WHAT NEEDS TO BE DONE:
Pictures are to be left out, and the rest of the records reproduced exactly.

[Web page revision data]
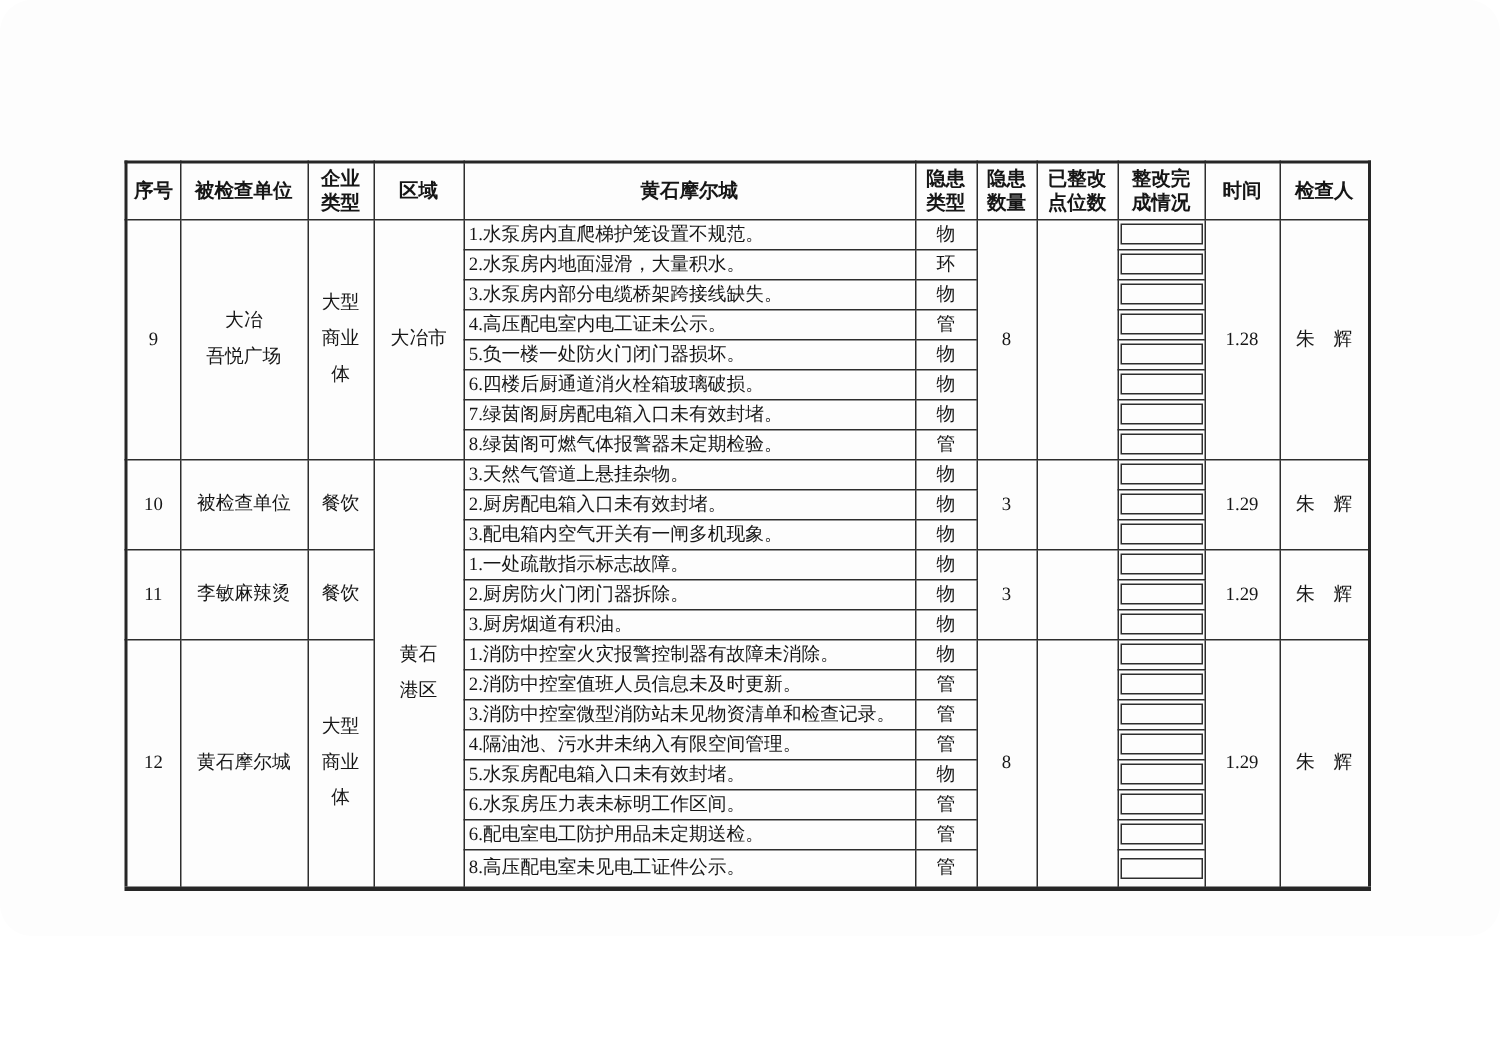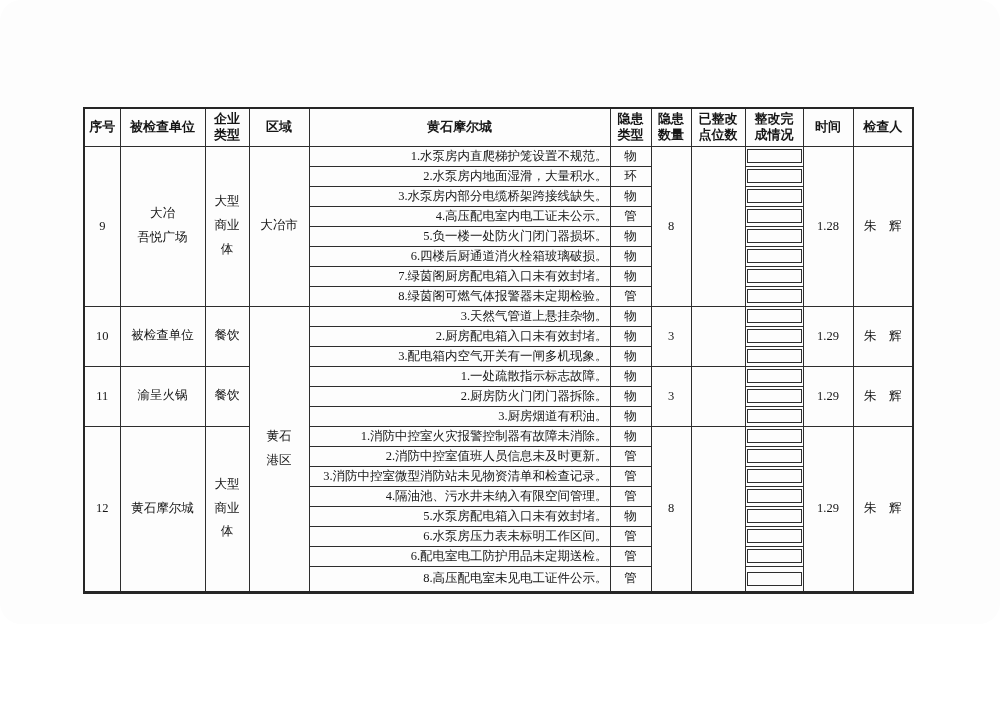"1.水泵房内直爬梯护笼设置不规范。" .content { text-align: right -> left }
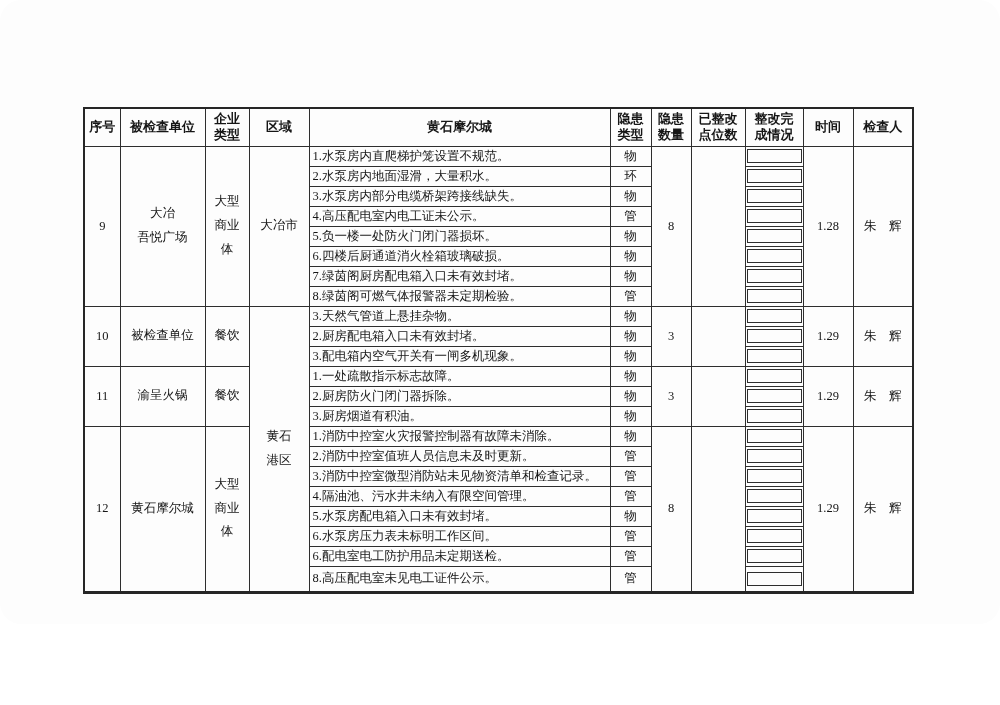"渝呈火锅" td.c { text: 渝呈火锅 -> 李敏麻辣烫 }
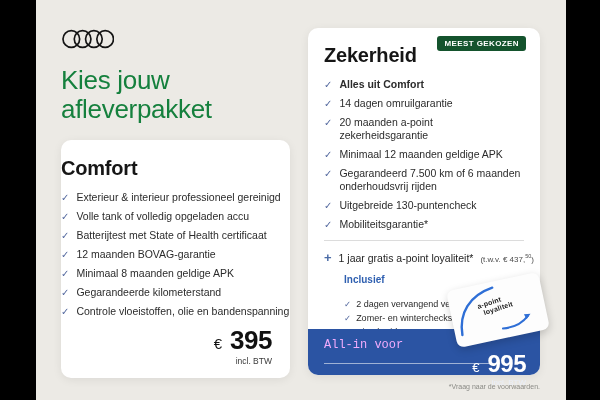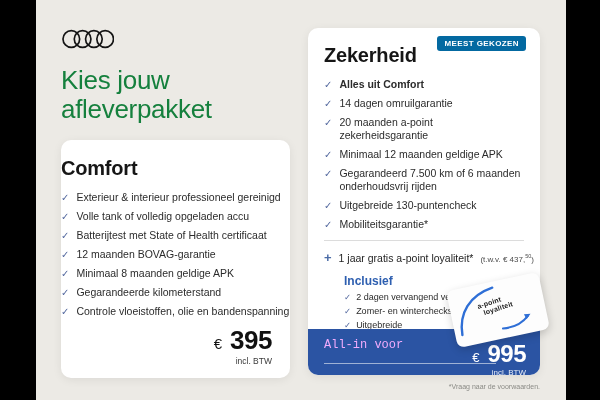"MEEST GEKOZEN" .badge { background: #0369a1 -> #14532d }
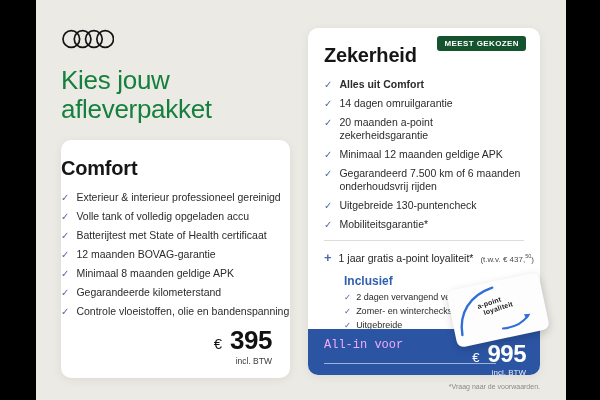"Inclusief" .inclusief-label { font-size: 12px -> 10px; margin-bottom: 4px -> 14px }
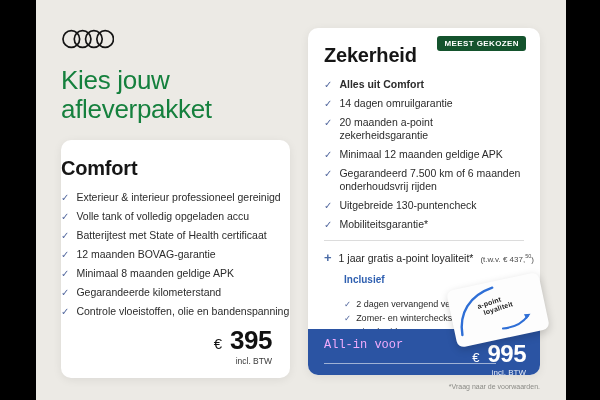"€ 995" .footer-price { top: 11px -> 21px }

OUTPUT OF THE TASK:
"1.水泵房内直爬梯护笼设置不规范。" .content { text-align: right -> left }
"渝呈火锅" td.c { text: 渝呈火锅 -> 李敏麻辣烫 }
"MEEST GEKOZEN" .badge { background: #0369a1 -> #14532d }
"Inclusief" .inclusief-label { font-size: 12px -> 10px; margin-bottom: 4px -> 14px }
"€ 995" .footer-price { top: 11px -> 21px }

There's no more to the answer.